- Massimo Volume in 2020

Background information
- Origin: Bologna, Italy
- Genres: Post-rock, math rock, noise rock
- Years active: 1992–2002; 2008–present;
- Labels: Sonica Studios
- Members: Emidio Clementi Egle Sommacal Vittoria Burattini
- Past members: Gabriele Ceci Umberto Palazzo Metello Orsini Marcella Riccardi Dario Parisini Stefano Pilia

= Massimo Volume =

Italian rock group

Massimo Volume is an Italian rock group formed in Bologna in 1992. They sing in Italian and the singer is well known for his poetic spoken-word style. Their musical style may be described as being akin to post-rock: their sound is built on guitars and drums, but rhythms are often complex and articulated, while the guitar effects are also used to effect. The structure of their songs avoid completely the verse-chorus form: in its place, their pieces tend to describe an atmosphere or a sound-scape complemented by the spoken words.

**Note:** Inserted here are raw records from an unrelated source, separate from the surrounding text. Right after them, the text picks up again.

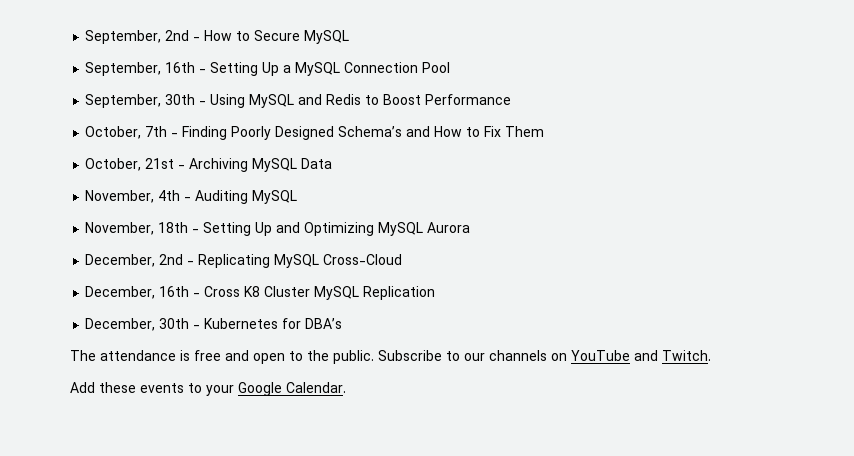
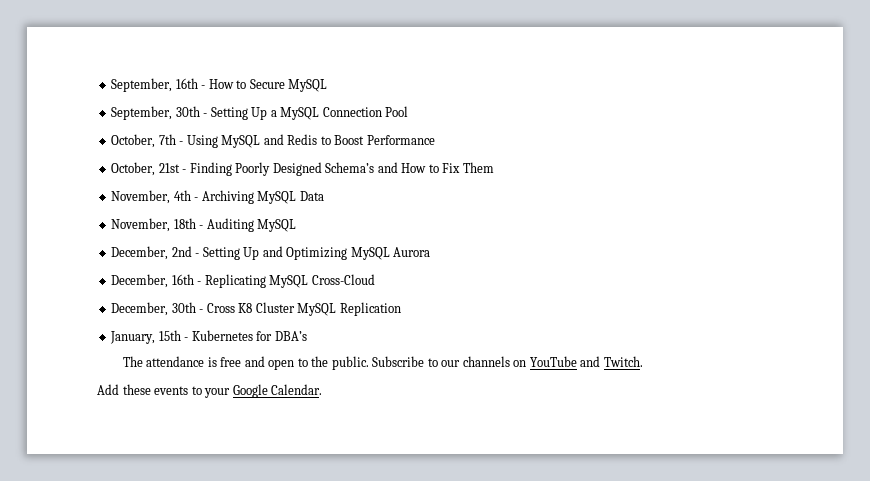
[85,30,190,44] September, 2nd -> [111,78,198,92] September, 16th
[165,62,196,73] 16th -> [175,106,200,117] 30th
[85,94,196,108] September, 30th -> [111,134,176,148] October, 7th
[145,126,168,137] 7th -> [158,163,180,173] 21st
[85,158,175,171] October, 21st -> [111,190,191,204] November, 4th
[158,190,181,201] 4th -> [173,218,196,229] 18th
[85,222,189,235] November, 18th -> [111,246,192,260] December, 2nd
[159,254,184,265] 2nd -> [171,274,194,285] 16th
[159,286,190,297] 16th -> [171,302,196,313] 30th
[85,318,190,331] December, 30th -> [110,330,181,344] January, 15th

Massimo Volume reached some notoriety in the Italian Independent Music scene in the late 1990s, particularly with the release of critically acclaimed "Lungo i Bordi" and "Club Privé". The band dismantled in the early 2000s: during this period, their bassist and lyricist, Emidio Clementi, published a series of books. However, the band reunited again in the late 2000s and in 2010 released new material collected in the CD "Cattive Abitudini" (translating as "Bad Habits"), which has been followed by another CD in 2013 "Aspettando i Barbari" (translating as "Waiting for the Barbarians").
==Discography==
===LP===
- Stanze, Underground Records 1993
- Lungo i bordi, Mescal 1995
- Da qui, Mescal 1997
- Club Privé, Mescal, 1999
- Cattive Abitudini, La Tempesta 2010
- Aspettando i Barbari, La Tempesta 2013
- Il Nuotatore, 42 Records 2019

===Compilations===
- Fuoco fatuo in Metal Machine Muzak, 1997

===Soundtracks===
- Almost Blue, Cecchi Gori Music 2001

=== Singles/Music Videos ===
- 1995 – Il Primo Dio
- 2010 – Fausto
- 2011 – Un Altro Domani
- 2013 – La Cena

==Line-up==
- Emidio Clementi: bass, vocals
- Egle Sommacal: guitars
- Vittoria Burattini: drums, percussions

===Other members===
- Gabriele Ceci – guitars (1991–1997)
- Umberto Palazzo – guitars, vocals (1991–1992)
- Metello Orsini – guitars (1997–1999)
- Marcella Riccardi – guitars, vocals (1999–2002)
- Dario Parisini – guitars (1999–2000)
- Stefano Pilia – guitars (2008)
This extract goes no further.